Art seen: 16 March

Dead Waters, by Adam Lambaart.
Dead Waters, by Adam Lambaart.
"Fragile", Adam Lambaart

(Moray Gallery)

A significant feature of quite a lot of art is the depiction of one subject as a means to comment on another, often disparate, theme. Anton Lambaart’s "Fragile", at Moray Gallery is one such combination.

Lambaart makes the unusual but intriguing connection between global climate concerns and the male nude, presenting six paintings in which juxtapositions of male figures and nature reflect on the current crisis. The oils are presented in two short series, "The Future at the Edge of the Sea" and "The Three Icons of Fragility".

In the first of these series, full-length nudes — strong and gently sexualised — are placed in dead coastal landscapes, revealing the true fragility of seemingly powerful human life within a dying nature. Warning signs are featured in two of the works, as if to emphasise that we have been aware of the situation for some time but ignored the risks. There is an almost classical feel to these paintings, with subtle nods to several old masters.

The second series presents three close-up, deliberately attractive portraits surrounded by aspects of the natural world, suggesting that we focus too much on our own beauty while being blind to the wonders of nature surrounding us. These works make strong use of metallic paint, turning the images into pseudo-religious icons.

The Resurrection, by Pippi Miller.
The Resurrection, by Pippi Miller.
"The Halloween Party", Pippi Miller


Pippi Miller presents an impressive group of works in oil and gouache at Olga.

A recent graduate of the Dunedin School of Art, Miller’s debut solo exhibition includes several works taken from her master’s studies, and focuses on moments in time, real and imaginary. Miller draws on characters involved in seemingly mundane activity, which on closer inspection have a sinister or surreal edge, a feature found also in the ritualistic figures of her mentor Kushana Bush’s work. Miller’s previous work in children’s book illustration is clear in some of the style, though not the subject matter, of her images.

Miller cites Belgian painter Michael Borremans as an influence, and there is something very Belgian about her art, with hints of not just Borremans but also a lineage from Ensor to Delvaux evoked.

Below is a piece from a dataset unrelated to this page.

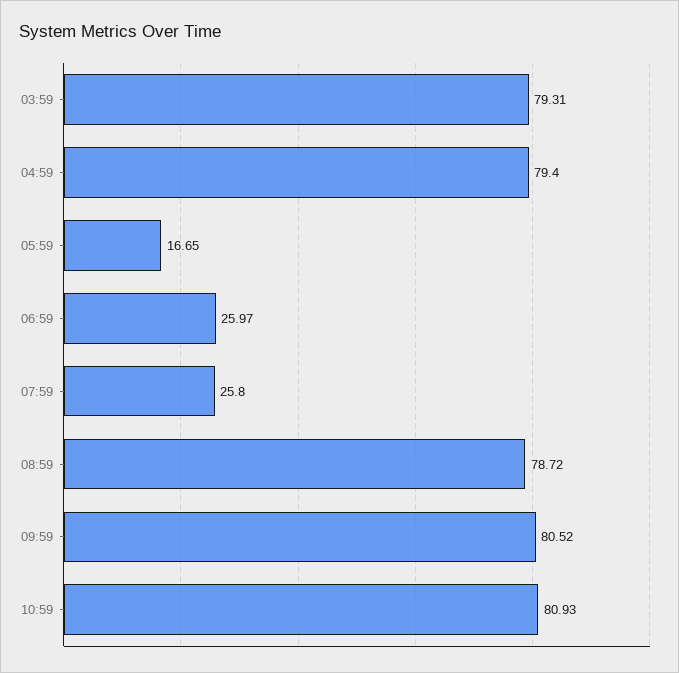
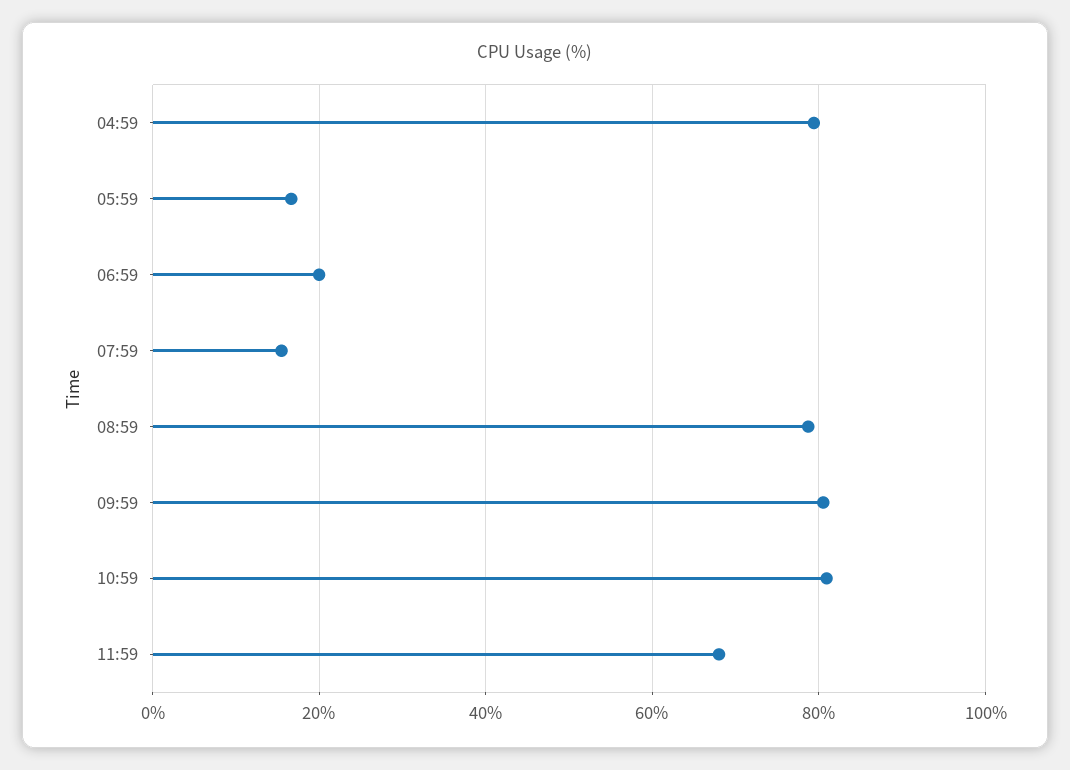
03:59: 79.31 -> none
06:59: 25.97 -> 20
07:59: 25.8 -> 16
11:59: none -> 68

The art is deliberately presented as if posters and Polaroid snapshots are being suggested. The more poster-like images, with large titles written directly underneath, definitely show the artist’s experience in book illustration. The Halloween PartyThe Bacchanalia and The Resurrection are solid, attractive pieces with something of the air of screen prints. They Tell Us This is Our Home and Wednesday Morning, with their empty, haunted rooms, provide a more introspective side to the artist’s work which is both subtle and very effective.

White Collar, Fried Egg, Eclipse, by Jonathan Cuming.
White Collar, Fried Egg, Eclipse, by Jonathan Cuming.
"Choosing a Budgie", Jonathan Cuming

(Brett McDowell Gallery)

Jonathan Cuming’s exhibition at Brett McDowell Gallery presents a series of expressionist mixed-media images which combine a love for depicting the everyday with a quirky sense of the absurd.

Cuming’s art combines themes from both the other exhibitions reviewed: we are presented with snapshot-like scenes of characters going about their quotidian lives while seemingly unaware of the beauty of nature around them. This theme is perhaps best summed up in the work White Collar, Fried Egg, Eclipse, in which a half-awake man prepares breakfast while being oblivious to the eclipse occurring outside.

The works are impressive yet enigmatic. Tiny details of everyday life are shown in images such as New Old Mugs and the whimsical image of a cat disappearing in Cat-Door Dissolve, and a yawning Bored Businessman. The titles become important features of the work, adding a wry commentary and often surreal edge to images such as Death Combing His Hair, and adding an extra layer of mystery to pieces such as The Collector and the boldly composed A Man Leaving. This latter work, focusing strongly on a shoe on a railing, seems to suggest someone leaping from a window ledge, a message which might not have been clear without the prompting of the title.